Флоренс решила, что должна увидеть тело. Она проскользнула в помещение, служившее моргом, осторожно закрыв за собой дверь. Там на носилках лежал Василий, или то, что было Василием. Он был

такой хрупкий, исхудавший, съежившийся, что напоминал скорее ребенка, чем взрослого мужчину. Его застывшее лицо было бледно-серым, никогда прежде я не видела такого странного цвета лица, а щеки провалились, образовав две впадины.

На веках лежали кусочки сахара, прикрывая глаза. Ей стало не по себе, ее испугало не столько безжизненное тело, сколько тишина, молчание. И она подумала: “Смерть — это что-то ужасающе неподвижное, молчаливое, отдаленное”. Произнеся краткую молитву над усопшим, она быстро вышла вон.

12.

Пятница, и сентября 1914 года

Лаура де Турчинович бежит из Сувалок


Светает.

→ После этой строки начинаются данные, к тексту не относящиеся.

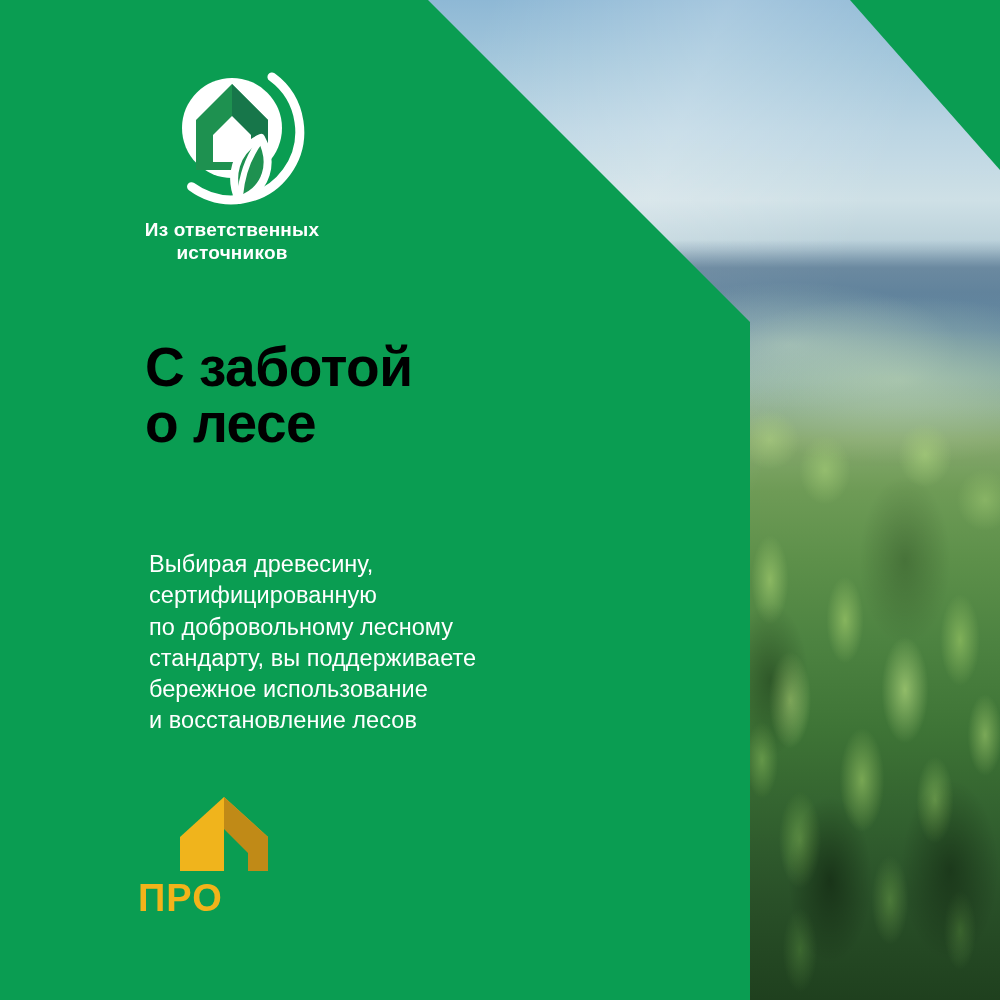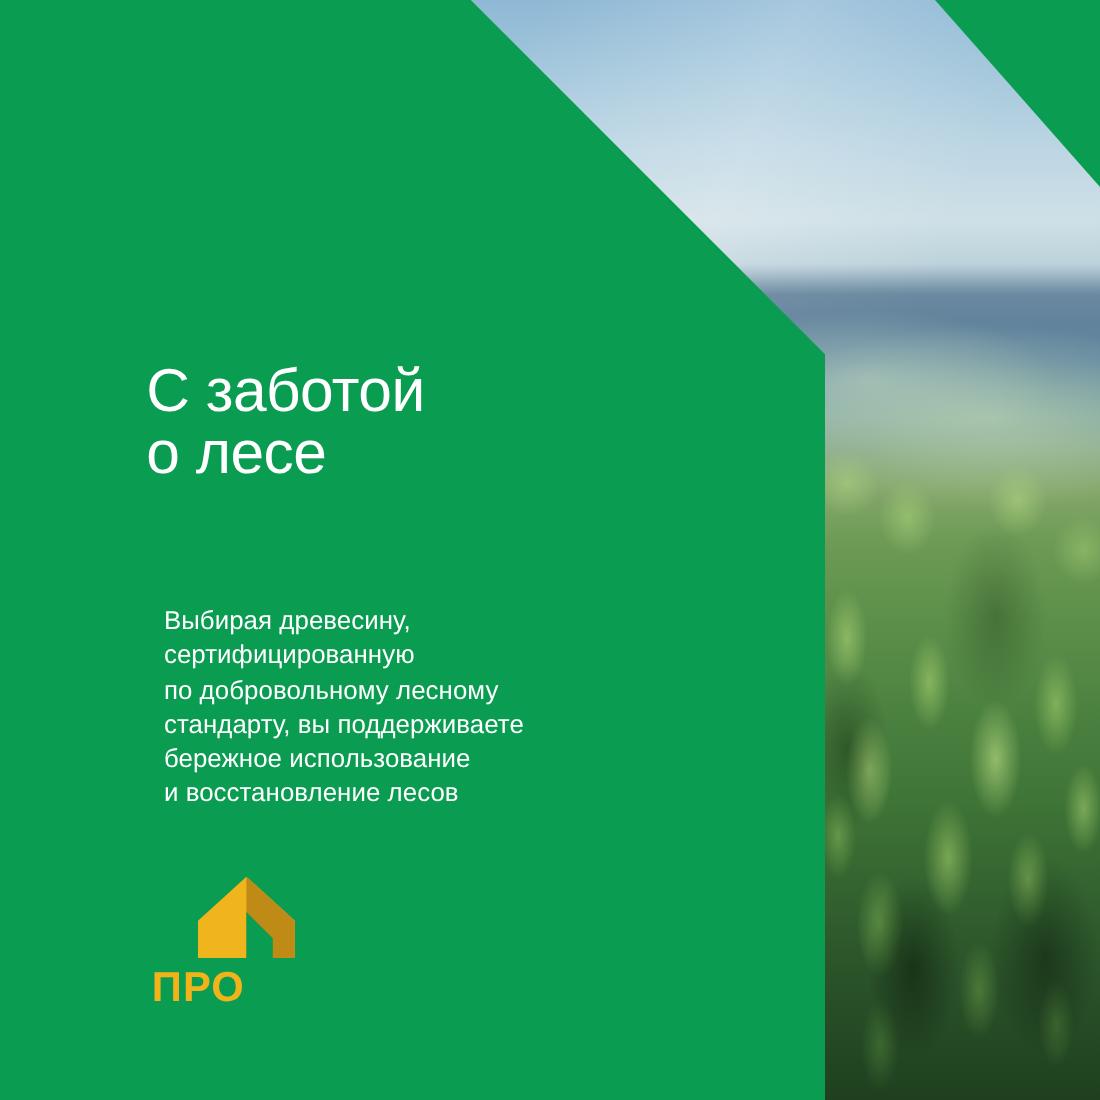--- a/index.html
+++ b/index.html
@@ -144,24 +144,24 @@
     line-height: 1.22;
     letter-spacing: .2px;
     white-space: pre-line;
   }
 
   
   .headline {
     position: absolute;
     left: 133px;
     top: 327px;
-    margin: 0;
-    color: #ffffff;
+    margin: 12px;
+    color: #000000;
     font-size: 55px;
-    font-weight: normal;
+    font-weight: bold;
     line-height: 1.02;
     letter-spacing: -0.5px;
     white-space: pre-line;
   }
 
   
   .body-copy {
     position: absolute;
     left: 133px;
     top: 533px;
@@ -217,20 +217,43 @@
 <div class="poster">
 
   <div class="photo-layer">
     <div class="photo"></div>
     <div class="photo-shadow"></div>
   </div>
   <div class="corner-notch"></div>
 
   <div class="content">
 
+    <div class="cert-block">
+      <svg class="cert-mark" viewBox="0 0 148 148" aria-hidden="true">
+
+        <path d="M74 6
+                 A68 68 0 1 1 73.4 142" fill="none" stroke="#ffffff" stroke-width="9" stroke-linecap="round" transform="rotate(36 74 74)"></path>
+
+        <circle cx="74" cy="70" r="50" fill="#ffffff"></circle>
+
+        <path d="M74 26 L110 62 L110 112 L38 112 L38 62 Z" fill="#1E9150"></path>
+        <path d="M74 26 L110 62 L110 112 L74 112 Z" fill="#17764A"></path>
+
+        <path d="M74 58 L93 77 L93 104 L55 104 L55 77 Z" fill="#ffffff"></path>
+
+        <path d="M74 26 L86 38 L74 50 L62 38 Z" fill="#ffffff" opacity="0"></path>
+
+        <g>
+          <path d="M81 142 C71 120 76 92 103 80 C116 104 110 132 81 142 Z" fill="#1E9150" stroke="#ffffff" stroke-width="8" stroke-linejoin="round"></path>
+          <path d="M103 82 C92 96 84 116 82 138" fill="none" stroke="#ffffff" stroke-width="6" stroke-linecap="round"></path>
+        </g>
+      </svg>
+      <div class="cert-caption">Из ответственных
+источников</div>
+    </div>
 
     <h1 class="headline">С заботой
 о лесе</h1>
 
     <p class="body-copy">Выбирая древесину,
 сертифицированную
 по добровольному лесному
 стандарту, вы поддерживаете
 бережное использование
 и восстановление лесов</p>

Улочки, пролегающие между низенькими, угловатыми домами Сувалок, пустынны. Может, это ложная тревога? Многие питают безумную надежду, готовы обманывать сами себя, повторяя: “только не здесь”, “все пройдет” или “нас это не касается”. Может быть, постоянно циркулирующие слухи и есть следствие всех этих иллюзий? В последние недели люди толковали о том, что Кёнигсберг пал и что русская армия приближается к Берлину.